Task item – Take the line with "- Permanence Standard" and every line after it in the data. Transcribe them exactly, through the last.

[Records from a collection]
%%
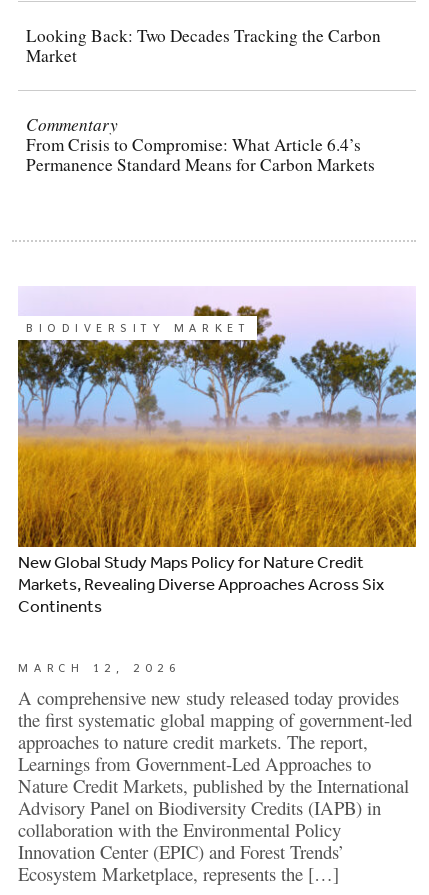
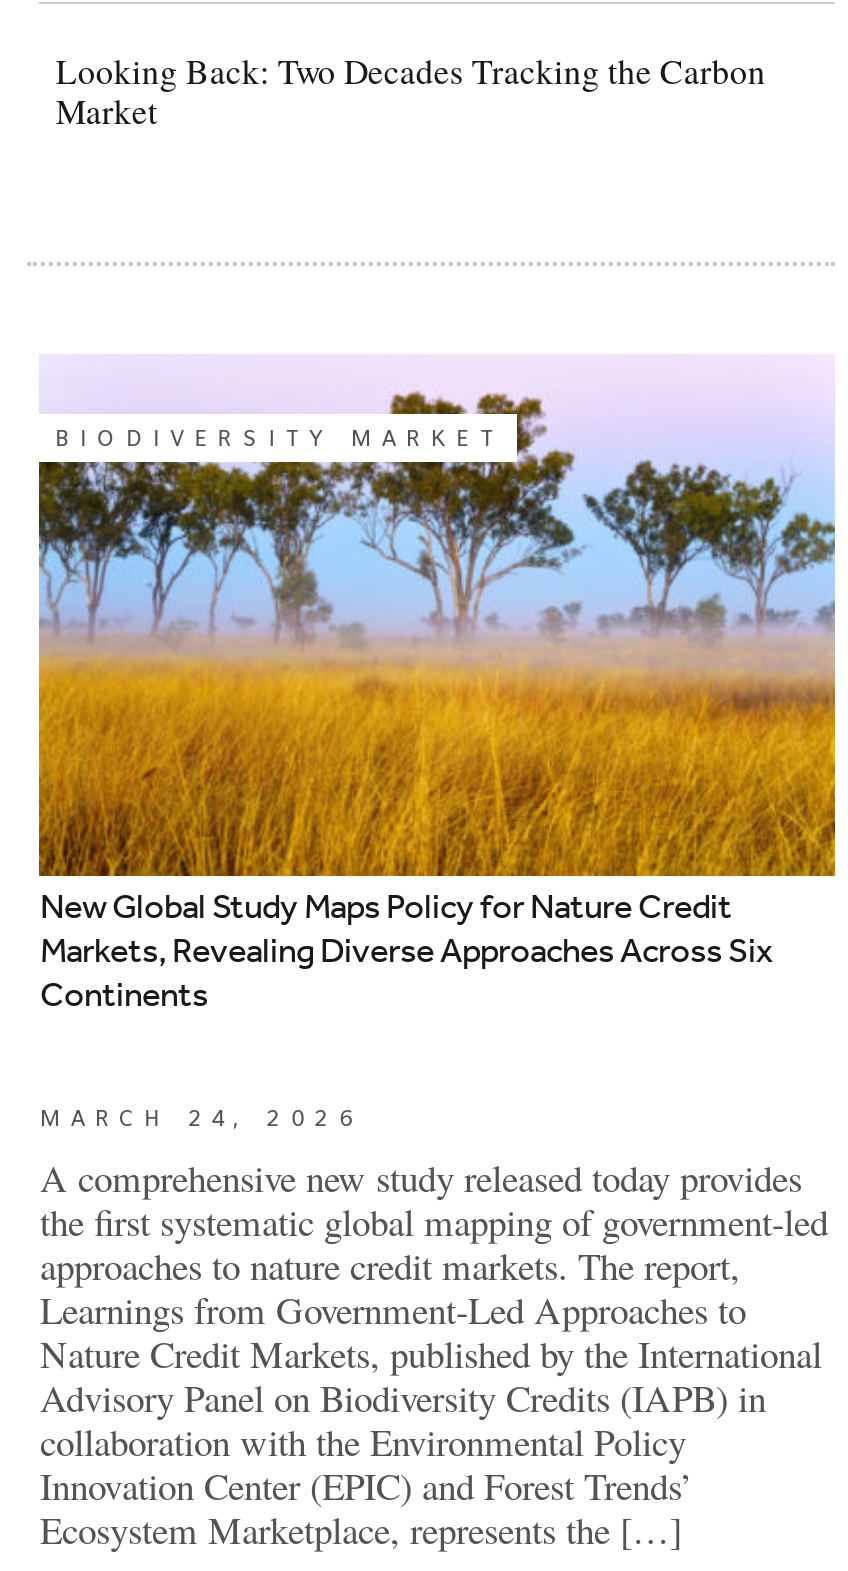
- Commentary
- From Crisis to Compromise: What Article 6.4’s
- Permanence Standard Means for Carbon Markets

- MARCH 12, 2026
+ MARCH 24, 2026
%%
Result of the task –
- Permanence Standard Means for Carbon Markets

- MARCH 12, 2026
+ MARCH 24, 2026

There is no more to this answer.